**Problem requirements**. When you reach the line containing "(426, 169) none -> [555,226,595,238] Done" in the data below, reproduce it and every line that follows, exactly and without additions.

**Available data**.
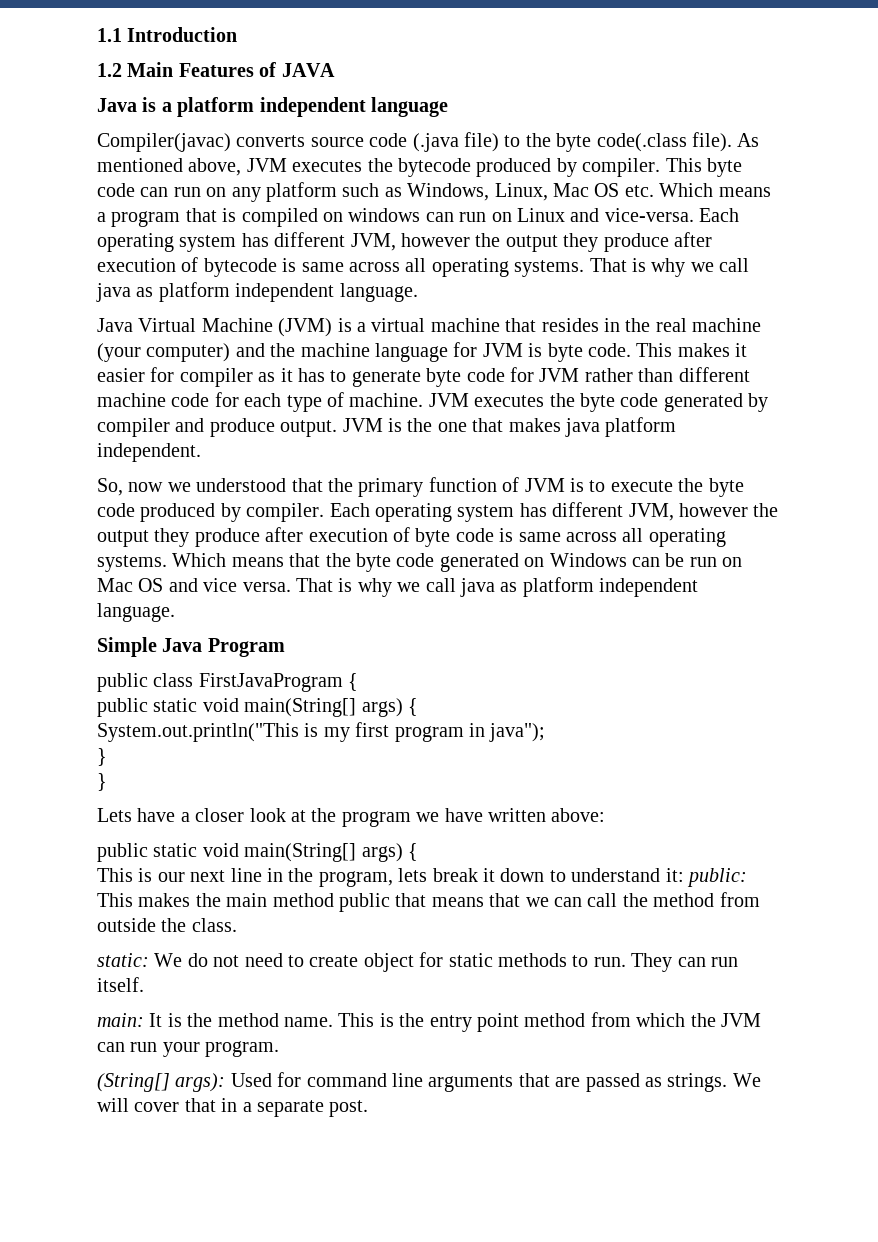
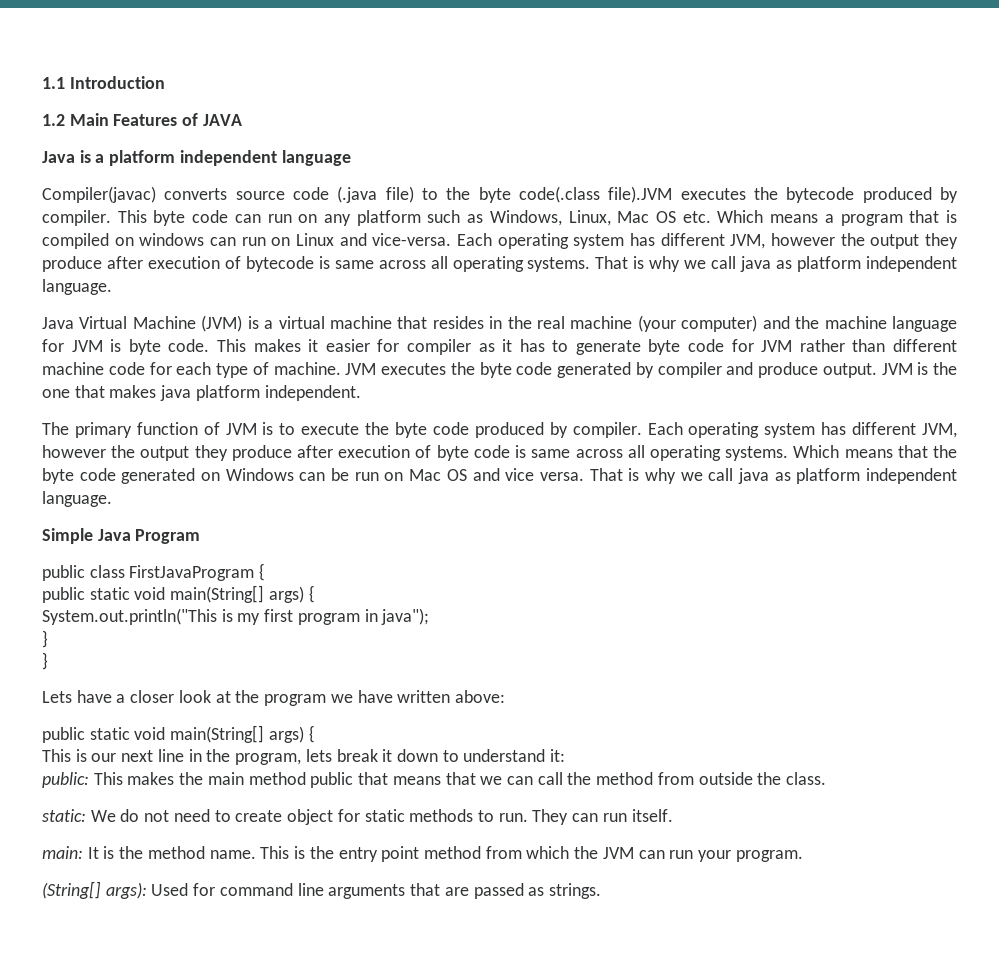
[691,132,760,152] [97,158,287,176] file). As mentioned above, JVM -> [608,186,673,203] file).JVM
[97,478,353,496] So, now we understood that the -> [42,422,69,435] The
(684, 875) none -> (566, 755) //
[732,1073,761,1087] [97,1098,369,1117] We will cover that in a separate post. -> (601, 891) none

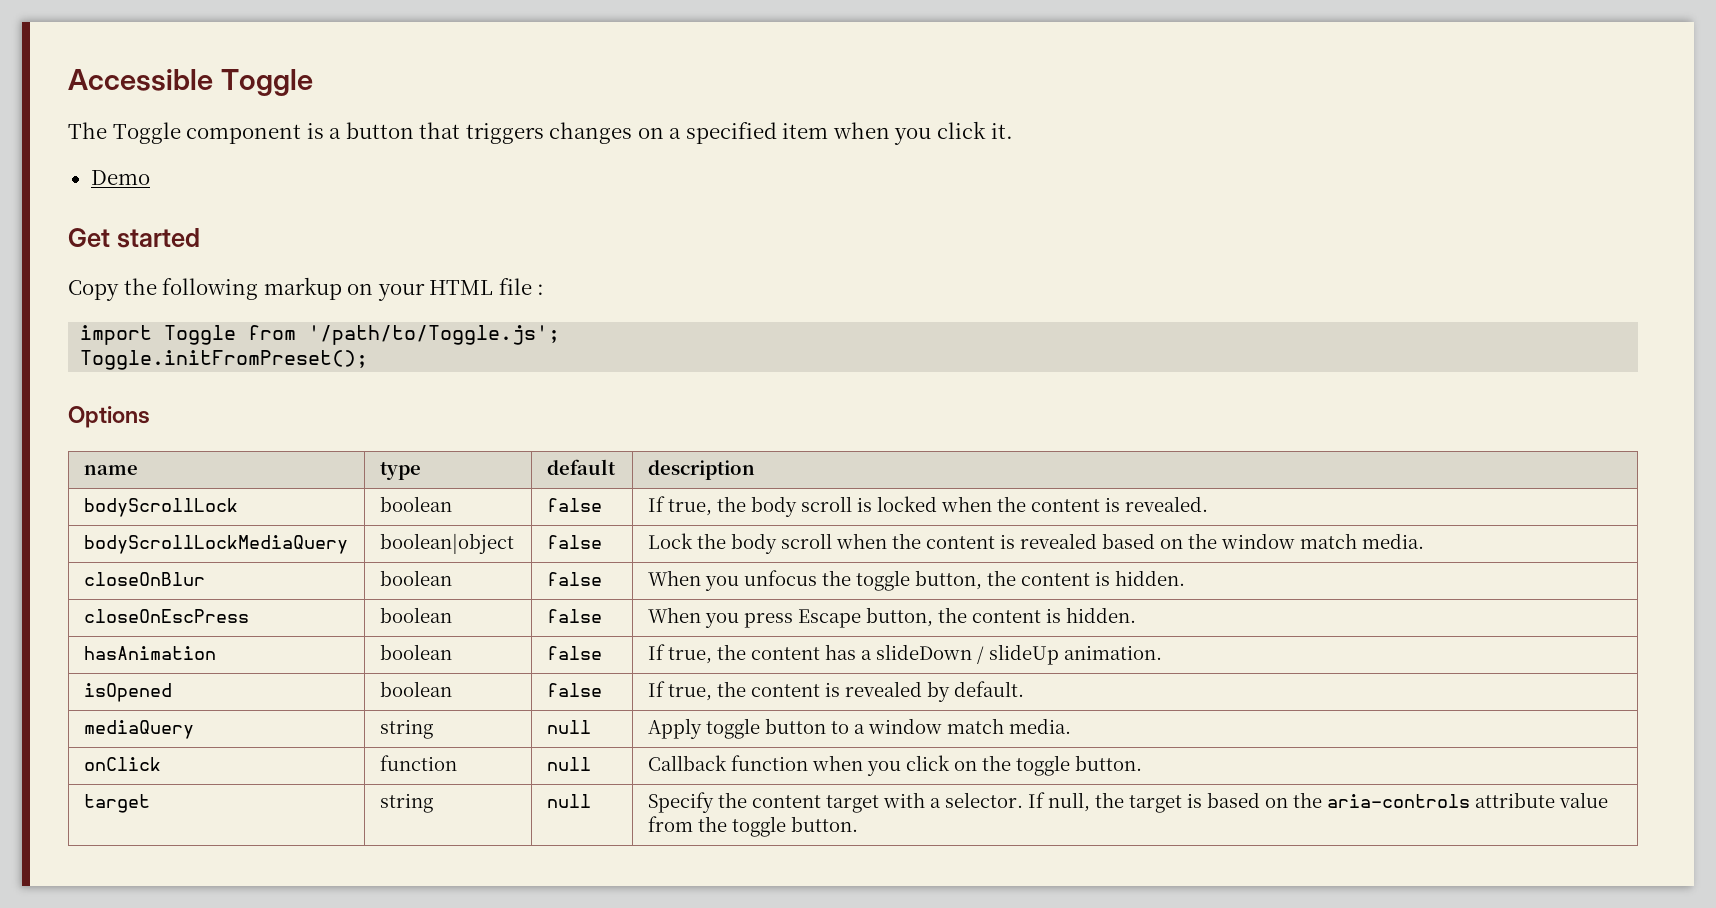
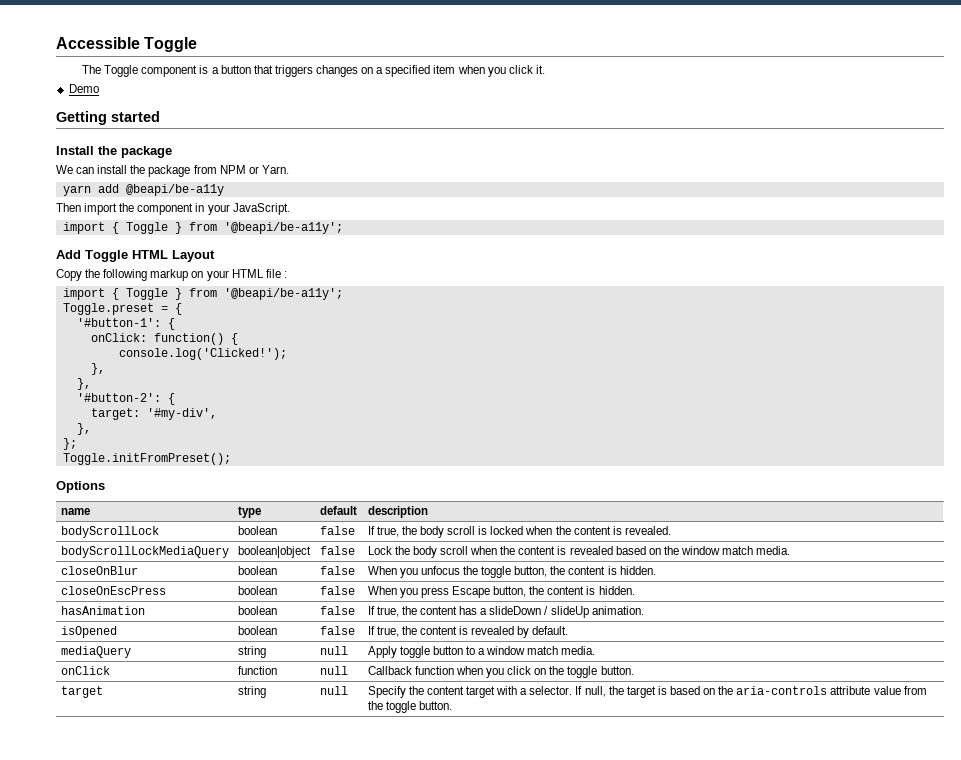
[68,228,110,247] Get -> [56,111,107,125] Getting
(200, 238) none -> [56,146,172,158] [56,165,289,177] [62,184,224,196] [56,203,290,215] [62,222,343,234] [56,250,215,262] // Install the package // We can install the package from NPM or Yarn. // yarn add @beapi/be-a11y // Then import the component in your JavaScript. // import { Toggle } from '@beapi/be-a11y'; // Add Toggle HTML Layout
[164,325,561,345] Toggle from '/path/to/Toggle.js'; -> [111,288,343,300] [62,303,182,315] [76,318,175,330] [90,333,238,345] [118,348,287,360] [90,363,105,375] [76,378,91,390] [76,393,175,405] [90,408,217,420] [76,423,91,435] [62,438,77,450] { Toggle } from '@beapi/be-a11y'; // Toggle.preset = { // '#button-1': { // onClick: function() { // console.log('Clicked!'); // }, // }, // '#button-2': { // target: '#my-div', // }, // };

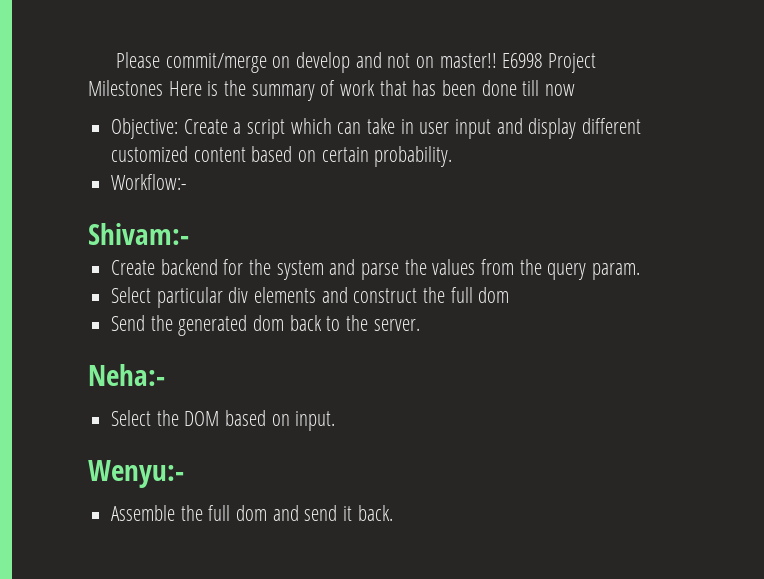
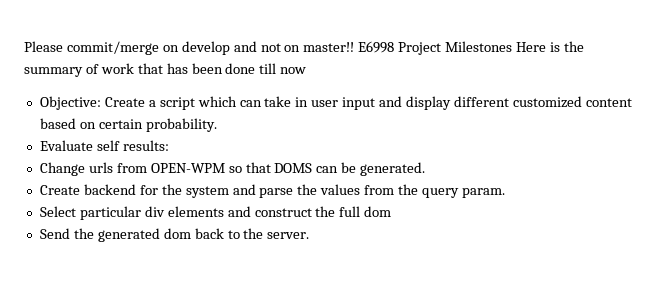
[111,174,187,190] [88,223,189,245] Workflow:- // Shivam:- -> [39,140,169,151] [39,162,426,176] Evaluate self results: // Change urls from OPEN-WPM so that DOMS can be generated.
[88,364,165,386] [111,410,336,431] [88,460,184,488] [111,505,393,521] // Neha:- // Select the DOM based on input. // Wenyu:- // Assemble the full dom and send it back. -> (310, 235) none

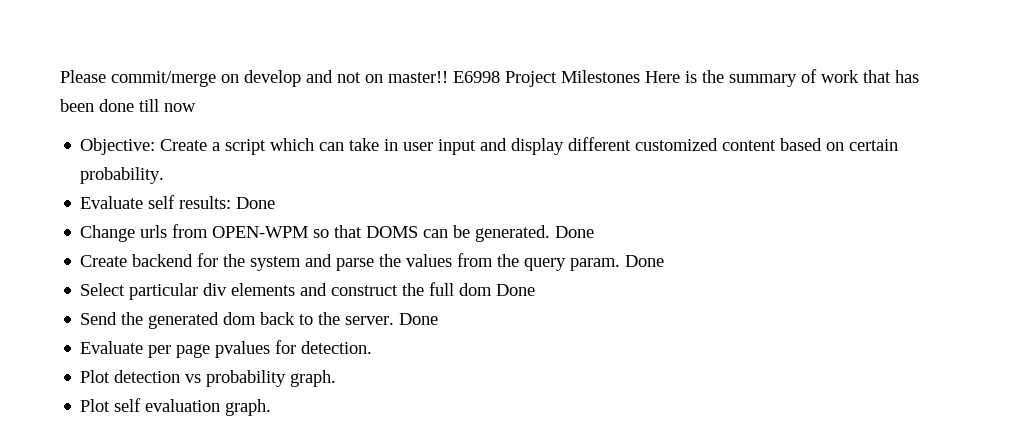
(169, 145) none -> [236,197,276,209] Done
(426, 169) none -> [555,226,595,238] Done
(505, 193) none -> [625,255,665,267] Done
(392, 211) none -> [496,284,536,296] Done
(310, 235) none -> [399,313,439,325] [80,340,373,358] [80,370,337,387] [80,398,272,416] Done // Evaluate per page pvalues for detection. // Plot detection vs probability graph. // Plot self evaluation graph.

**Written solution**.
(426, 169) none -> [555,226,595,238] Done
(505, 193) none -> [625,255,665,267] Done
(392, 211) none -> [496,284,536,296] Done
(310, 235) none -> [399,313,439,325] [80,340,373,358] [80,370,337,387] [80,398,272,416] Done // Evaluate per page pvalues for detection. // Plot detection vs probability graph. // Plot self evaluation graph.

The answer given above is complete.